WHAT THE TASK REQUIRES: Using the listing below, determine the count of lines with the word "category" and reply only with it.

INFORMATION GIVEN:
────────────────
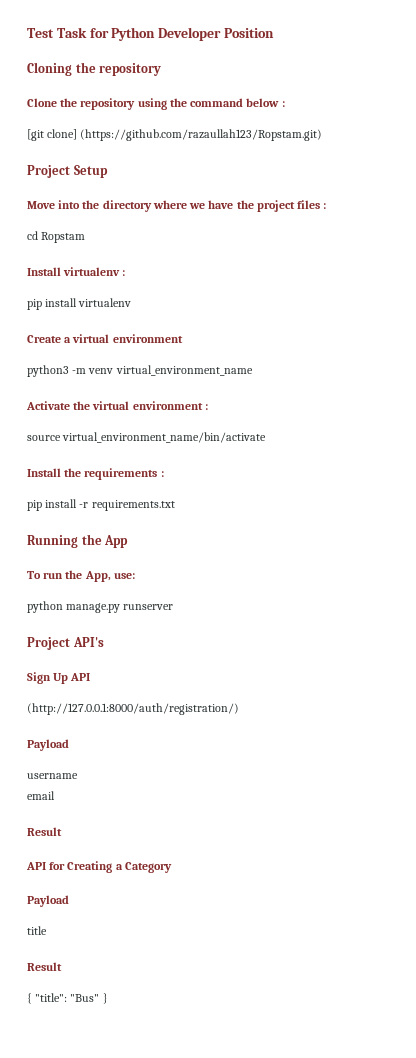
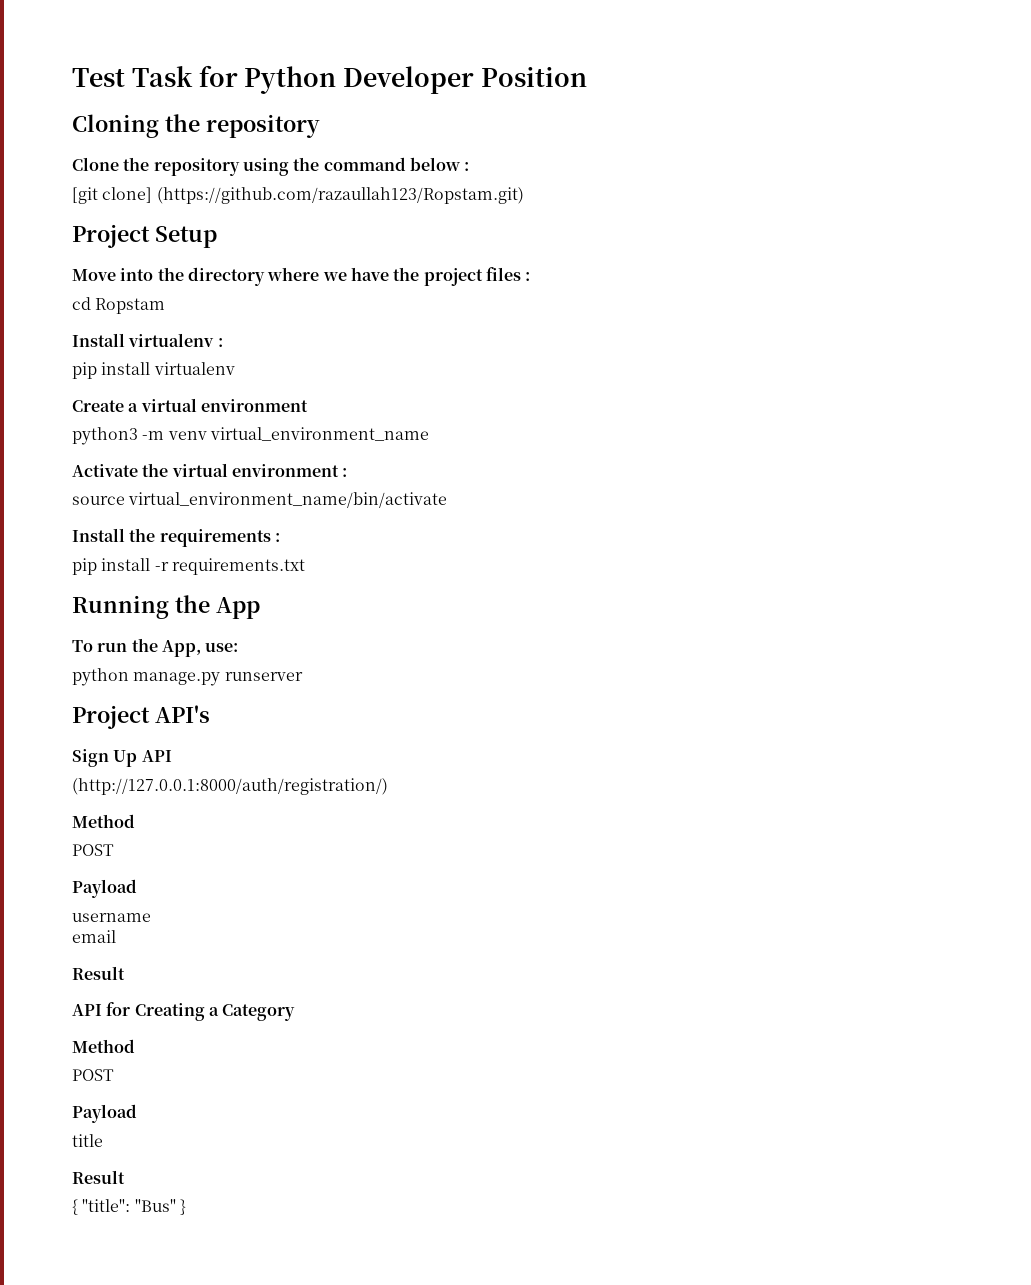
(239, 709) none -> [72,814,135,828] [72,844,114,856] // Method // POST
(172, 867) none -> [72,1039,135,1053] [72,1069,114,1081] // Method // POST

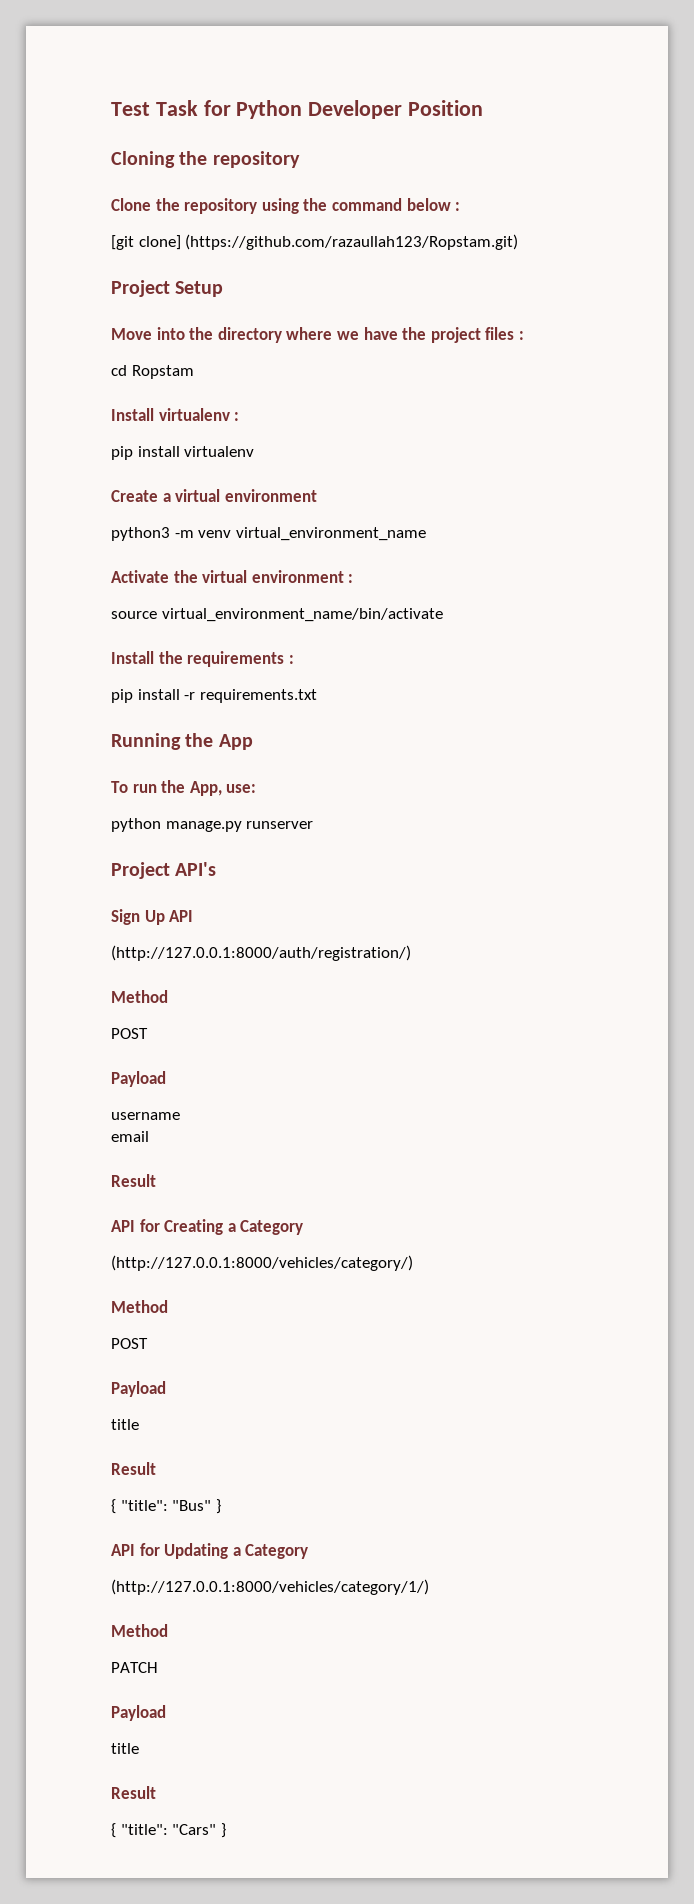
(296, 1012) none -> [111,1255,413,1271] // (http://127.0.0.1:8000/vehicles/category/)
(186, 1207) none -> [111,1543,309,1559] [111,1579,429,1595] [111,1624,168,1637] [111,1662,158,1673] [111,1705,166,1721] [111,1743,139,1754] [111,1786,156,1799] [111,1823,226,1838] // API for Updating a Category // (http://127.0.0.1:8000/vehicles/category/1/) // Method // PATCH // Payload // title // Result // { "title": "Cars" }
────────────────
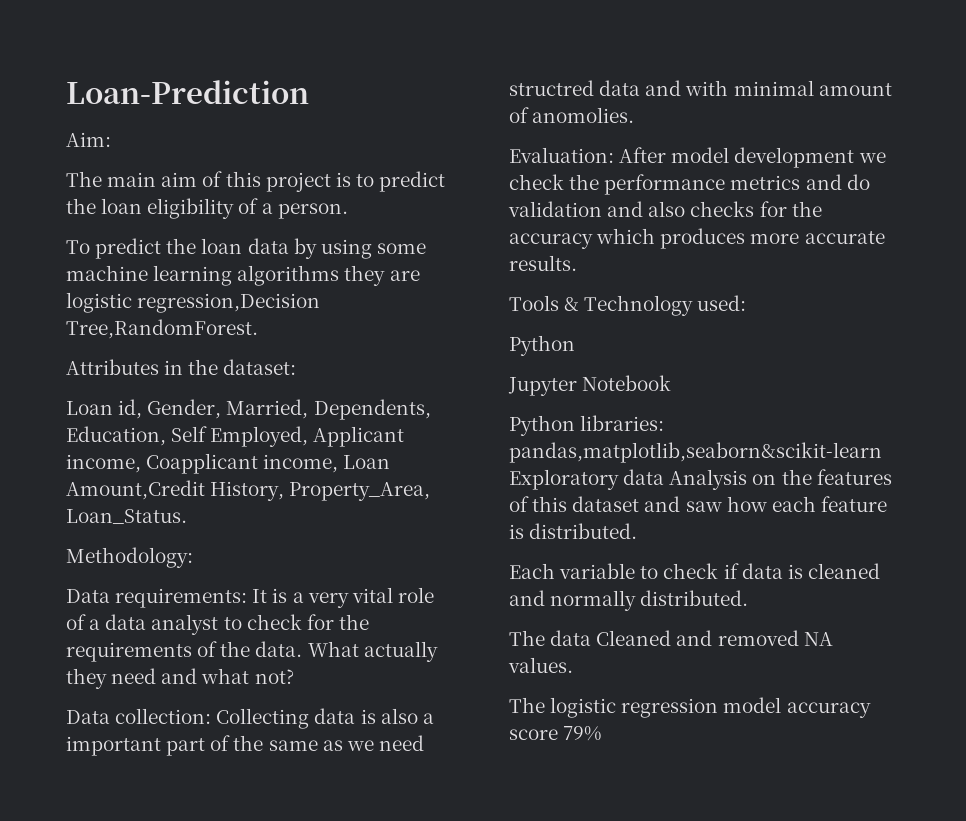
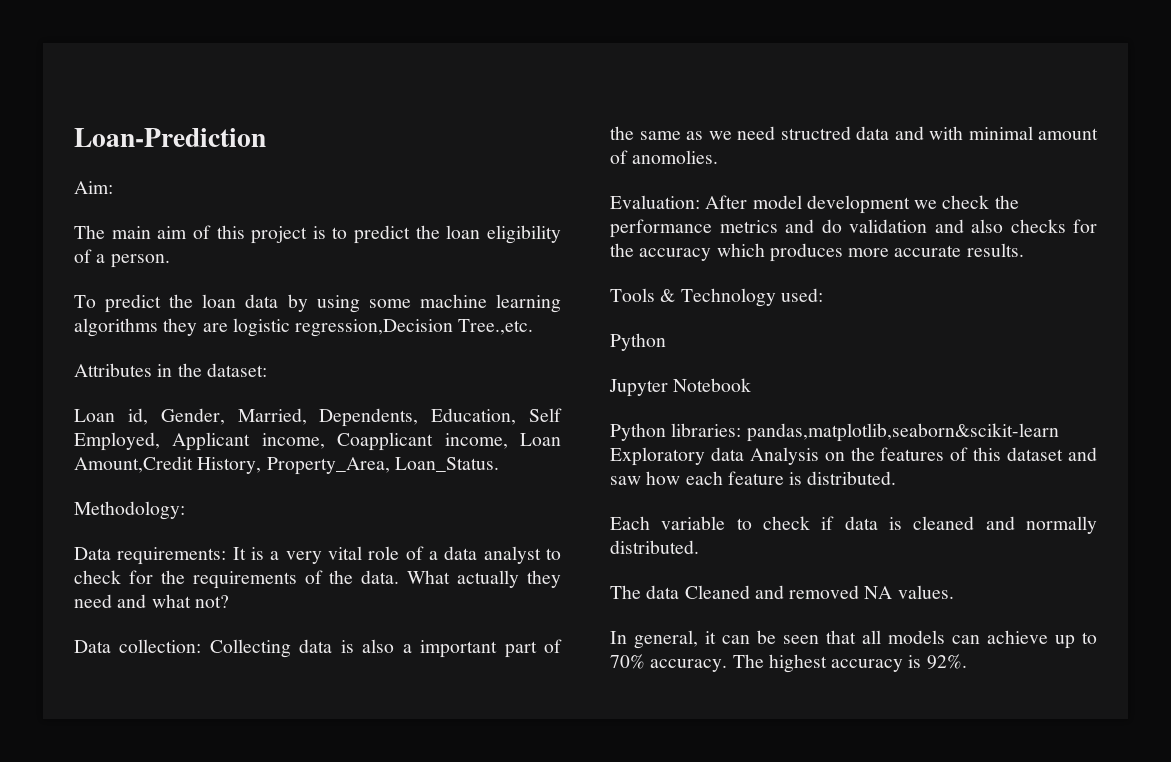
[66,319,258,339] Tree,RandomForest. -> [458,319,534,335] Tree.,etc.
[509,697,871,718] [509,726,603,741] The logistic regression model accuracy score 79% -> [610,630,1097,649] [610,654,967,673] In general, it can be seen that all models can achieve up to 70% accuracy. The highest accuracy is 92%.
────────────────
RESULT OF THIS EXERCISE: 2